Code for the third, and final, part of my project can be found HERE
With Exploratory Data Analysis and Regression modeling having been completed, I endeavored to utilize K-Means Clustering in hopes of grouping NHL players based on their on-ice performance statistics.
In preparation for this, I used sevearl parts of the scikit-learn library to evaluate how the data may cluster. First, I visualized the data using Principal Component Analysis and T-distributed Stochastic Neighbor Embedding (t-SNE) and plotted the data using seaborn. I then calculated the silhouette score and inertia for 10 and fewer clusters to see what would be the best number for this dataset. The best silhouette score was only 0.19, so while there may not be a lot of separation in the data, I felt that there may still be some insights that could be gained by clustering the data and evaluating the results.

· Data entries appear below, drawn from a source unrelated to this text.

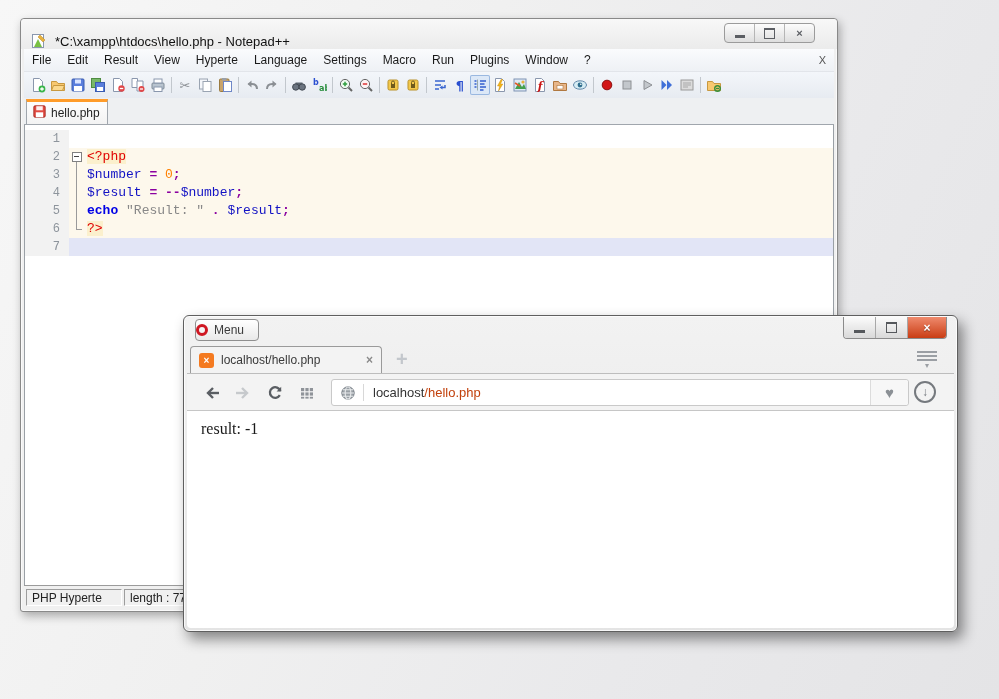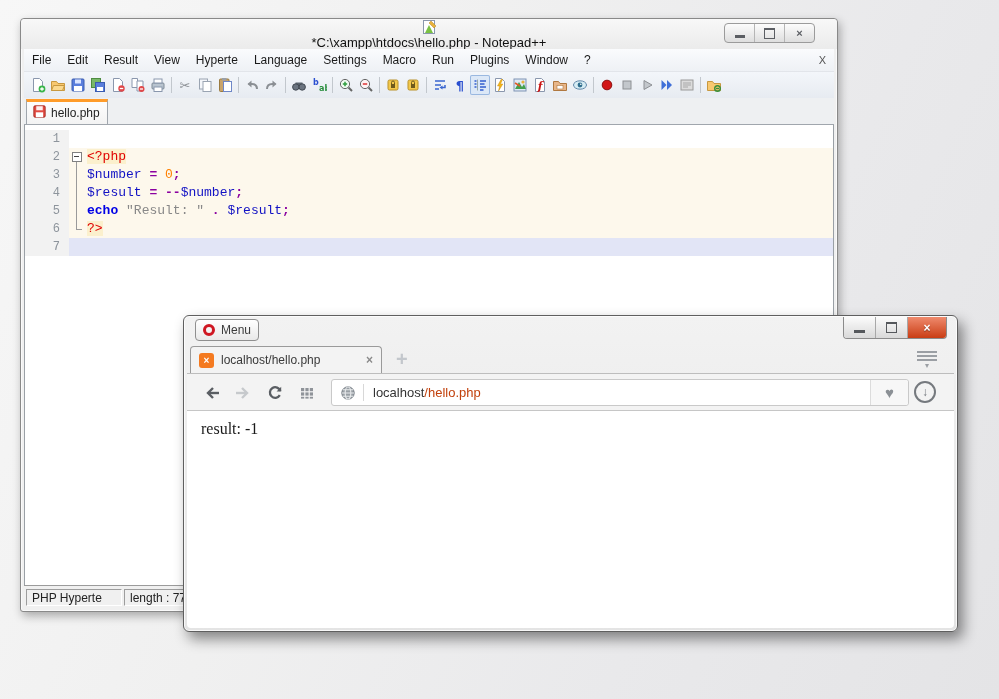--- a/index.html
+++ b/index.html
@@ -8,22 +8,22 @@
     background:linear-gradient(115deg,#f7f7f7 0%,#f0f0f0 38%,#e9e9eb 70%,#e4e4e6 100%);
     font-family:"Liberation Sans",sans-serif;
   }
   
   .notepad{
     position:absolute;left:20px;top:18px;width:818px;height:594px;
     background:#f0f0f0;border:1px solid #898989;border-radius:4px 4px 3px 3px;
     box-shadow:2px 4px 10px rgba(0,0,0,.30), inset 0 0 0 1px rgba(255,255,255,.65);
     box-sizing:border-box;
   }
-  .np-titlebar{height:30px;position:relative;display:flex;align-items:center;
-    background:linear-gradient(#f8f8f8,#ebebeb);border-radius:4px 4px 0 0;flex-direction:column;}
+  .np-titlebar{height:30px;position:relative;display:flex;align-items:flex-end;
+    background:linear-gradient(#f8f8f8,#ebebeb);border-radius:4px 4px 0 0;}
   .np-appicon{width:16px;height:16px;margin:0 8px 0 10px;flex:0 0 auto;}
   .np-title{font-size:13px;color:#111;white-space:nowrap;}
   .np-controls{position:absolute;right:22px;top:4px;display:flex;border:1px solid #9b9b9b;
     border-radius:4px;overflow:hidden;background:linear-gradient(#fcfcfc,#dedede);}
   .npc-btn{width:29px;height:18px;border-left:1px solid #b5b5b5;position:relative;
     display:flex;align-items:center;justify-content:center;cursor:default;}
   .npc-btn:first-child{border-left:none;}
   .g-min{width:10px;height:3px;background:#5b5e63;margin-top:7px;}
   .g-restore{width:9px;height:8px;border:1px solid #5b5e63;border-top-width:2px;}
   .g-x{font-size:11px;font-weight:bold;color:#5b5e63;line-height:1;}
@@ -76,21 +76,21 @@
   .sb-doc{width:96px;flex:0 0 auto;}
   .sb-len{width:420px;margin-left:2px;flex:0 0 auto;}
   
   .opera{
     position:absolute;left:183px;top:315px;width:775px;height:317px;box-sizing:border-box;
     background:linear-gradient(#f2f2f2,#e4e4e4);border:1px solid #5f5f5f;border-radius:6px;
     box-shadow:inset 0 0 0 1px rgba(255,255,255,.75), 5px 7px 14px rgba(0,0,0,.45);
   }
   .op-menu-btn{position:absolute;left:11px;top:3px;width:64px;height:22px;box-sizing:border-box;
     border:1px solid #8f8f8f;border-radius:4px;background:linear-gradient(#ffffff,#e9e9e9);
-    display:flex;align-items:center;padding-left:7px;}
+    display:flex;align-items:center;padding-left:0;}
   .op-o{width:12px;height:12px;border-radius:50%;border:3px solid #cf1722;box-sizing:border-box;flex:0 0 auto;}
   .op-menu-label{font-size:12px;color:#3c3c3c;margin-left:6px;}
   .op-controls{position:absolute;right:10px;top:1px;display:flex;border:1px solid #8b8b8b;
     border-top:none;border-radius:0 0 4px 4px;overflow:hidden;}
   .opc-btn{width:31px;height:21px;background:linear-gradient(#fbfbfb,#d9d9d9);
     border-left:1px solid #a8a8a8;display:flex;align-items:center;justify-content:center;}
   .opc-btn:first-child{border-left:none;}
   .opc-close{width:38px;background:linear-gradient(#ef8a6d,#c93d14);}
   .g-min2{width:11px;height:3px;background:#55585c;margin-top:8px;}
   .g-restore2{width:9px;height:8px;border:1px solid #55585c;border-top-width:2px;}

I first ran the clustering model across all players into 4 groups. The results did not reveal many insights as the players were roughly divided by overall performance: good (but not necssarily great), average, below average and fringe NHL players. I then did separate clustering for Forwards and Defencemen. While the silhouette scores were still relatively low, this yielded more insightful results.
Dividing defencemen into 4 groups created more definitive ‘roles’ on the ice: Stars, Offensive Producers, ‘Stay-At-Home’ Defencemen and Fringe NHLers. Dividing forwards into 6 groups produced more illuminating results: Stars, purely offensive producers, purely defensive forwards, secondary defensive forwards, fringe NHLers and Enforcers (players that essentiall just fight).
Plotting players by their cluster within each team, and in particular the Stanley Cup winning teams, suggest that a team should prioritize improving the depth of their team over signing expensive star players that limit the teams ability to acquire more talent. An NHL team should be cautious if they plan to act on these findings. In the future, clustering methods may be more valuable by limiting the number of variables that a team finds most valuable or with the additional input of player tracking data.
A recap of my entire BrainStation Capstone Project can be found HERE.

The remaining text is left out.